"Pour profiter de l´avantage du vide qui se trouvera entre l´ancien et le nouveau revêtement, on y fera des souterrains pour un magasin à poudre, à l´épreuve des bombes, pour serrer les vivres et pour se mettre à couvert, chose absolument nécessaire car, pour n´avoir eu qu´un petit magasin à poudre [dans la longère], comme dans plusieurs autres forts, on fut obligé, le jour du bombardement, de tenir celui du château ouvert la moitié du jour pour distribuer et renvoyer la poudre, pour remplacer celle consommée, malgré la grêle des bombes qui tombaient alentour de ce magasin et entre les charrettes chargées dont il pouvait arriver la ruine entière de la ville, à quoi on remédiera en faisant des souterrains capables de toutes les munitions nécessaires". Garengeau, 14 août 1695.

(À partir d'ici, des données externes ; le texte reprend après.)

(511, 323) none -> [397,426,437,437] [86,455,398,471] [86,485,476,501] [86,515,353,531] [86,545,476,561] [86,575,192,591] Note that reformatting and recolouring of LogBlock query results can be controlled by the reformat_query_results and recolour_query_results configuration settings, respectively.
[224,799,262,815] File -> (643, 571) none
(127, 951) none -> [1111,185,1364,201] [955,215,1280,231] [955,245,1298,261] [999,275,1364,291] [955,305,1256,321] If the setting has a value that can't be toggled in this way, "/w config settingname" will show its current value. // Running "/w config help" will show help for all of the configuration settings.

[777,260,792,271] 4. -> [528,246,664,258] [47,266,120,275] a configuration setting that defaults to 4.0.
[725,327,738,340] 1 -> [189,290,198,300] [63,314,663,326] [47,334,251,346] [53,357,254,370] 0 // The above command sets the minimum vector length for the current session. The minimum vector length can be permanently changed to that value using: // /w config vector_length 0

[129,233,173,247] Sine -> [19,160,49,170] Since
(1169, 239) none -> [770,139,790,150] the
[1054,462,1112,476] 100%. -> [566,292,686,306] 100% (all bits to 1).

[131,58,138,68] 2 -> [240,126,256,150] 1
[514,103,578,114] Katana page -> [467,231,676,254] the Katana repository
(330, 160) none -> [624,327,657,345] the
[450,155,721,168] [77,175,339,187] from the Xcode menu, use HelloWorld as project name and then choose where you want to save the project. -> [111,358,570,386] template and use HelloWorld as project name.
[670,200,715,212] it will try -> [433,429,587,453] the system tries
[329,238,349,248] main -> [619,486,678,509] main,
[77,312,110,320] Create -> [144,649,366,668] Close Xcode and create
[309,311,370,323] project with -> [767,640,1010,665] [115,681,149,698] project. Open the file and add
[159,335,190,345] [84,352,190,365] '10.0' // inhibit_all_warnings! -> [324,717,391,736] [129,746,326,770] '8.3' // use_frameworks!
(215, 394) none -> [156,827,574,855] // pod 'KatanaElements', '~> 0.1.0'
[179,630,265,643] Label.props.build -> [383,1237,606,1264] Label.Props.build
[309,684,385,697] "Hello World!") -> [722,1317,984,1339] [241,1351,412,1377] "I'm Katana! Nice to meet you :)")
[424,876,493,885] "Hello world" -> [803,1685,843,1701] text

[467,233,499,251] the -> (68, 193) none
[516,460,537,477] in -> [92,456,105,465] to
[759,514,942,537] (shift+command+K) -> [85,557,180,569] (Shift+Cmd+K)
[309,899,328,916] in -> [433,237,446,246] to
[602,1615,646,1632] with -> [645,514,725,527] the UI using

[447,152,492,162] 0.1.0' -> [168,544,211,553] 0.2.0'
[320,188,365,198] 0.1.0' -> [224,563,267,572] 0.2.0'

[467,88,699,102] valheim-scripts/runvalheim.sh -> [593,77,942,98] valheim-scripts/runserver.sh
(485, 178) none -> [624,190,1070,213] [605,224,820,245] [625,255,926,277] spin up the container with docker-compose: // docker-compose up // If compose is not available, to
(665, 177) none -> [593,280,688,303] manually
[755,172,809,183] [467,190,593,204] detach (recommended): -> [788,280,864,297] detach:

Programmés dès 1689 sur un rocher situé à 150 toises du château de Saint-Malo, les travaux du fort commencèrent vraisemblablement dès 1691-1692 sous la direction de l´ingénieur Garengeau. L´ouvrage de plan presque carré se compose d´une batterie haute percée de 16 embrasures et d´un front bastionné au sud dans lequel s´ouvre la porte monumentale précédée d´un pont-levis et d´un fossé sec. La gorge est protégée d´une attaque terrestre par un mur percé de nombreux créneaux de mousqueterie. Les édifices logistiques : magasin à poudre, hangar pour le matériel d´artillerie, corps de garde et chambre de l'officier sont regroupés dans un bâtiment faisant longère et doté de combles de manière à y loger des troupes supplémentaires en temps de guerre. Contrairement au Grand Bé, le fort dont la partie basse est battue par la mer, est construit en maçonnerie de pierre de taille de granite. Lors de l´attaque de 1695, le fort était armé de 14 canons sur affûts marins et de 3 mortiers.
En 1697, Garengeau propose d´agrandir le fort vers le nord en créant "une batterie basse et en fausse braye" pour battre "la fosse aux normands" et profiter ainsi de l´effet ricochet des boulets.
L‘enceinte extérieure du fort fut agrandie et remaniée au 18e et au début du 19e siècle pour améliorer la défense du fort du côté de la terre. Le Fort National a été classé Monument Historique par arrêté du 17 mai 1906. Restauré pendant 33 ans par Alain-Etienne Marcel, (œuvrant aujourd’hui´hui sur le Petit Bé), le fort, propriété privée depuis 1927, s´ouvre au public à chaque marée basse.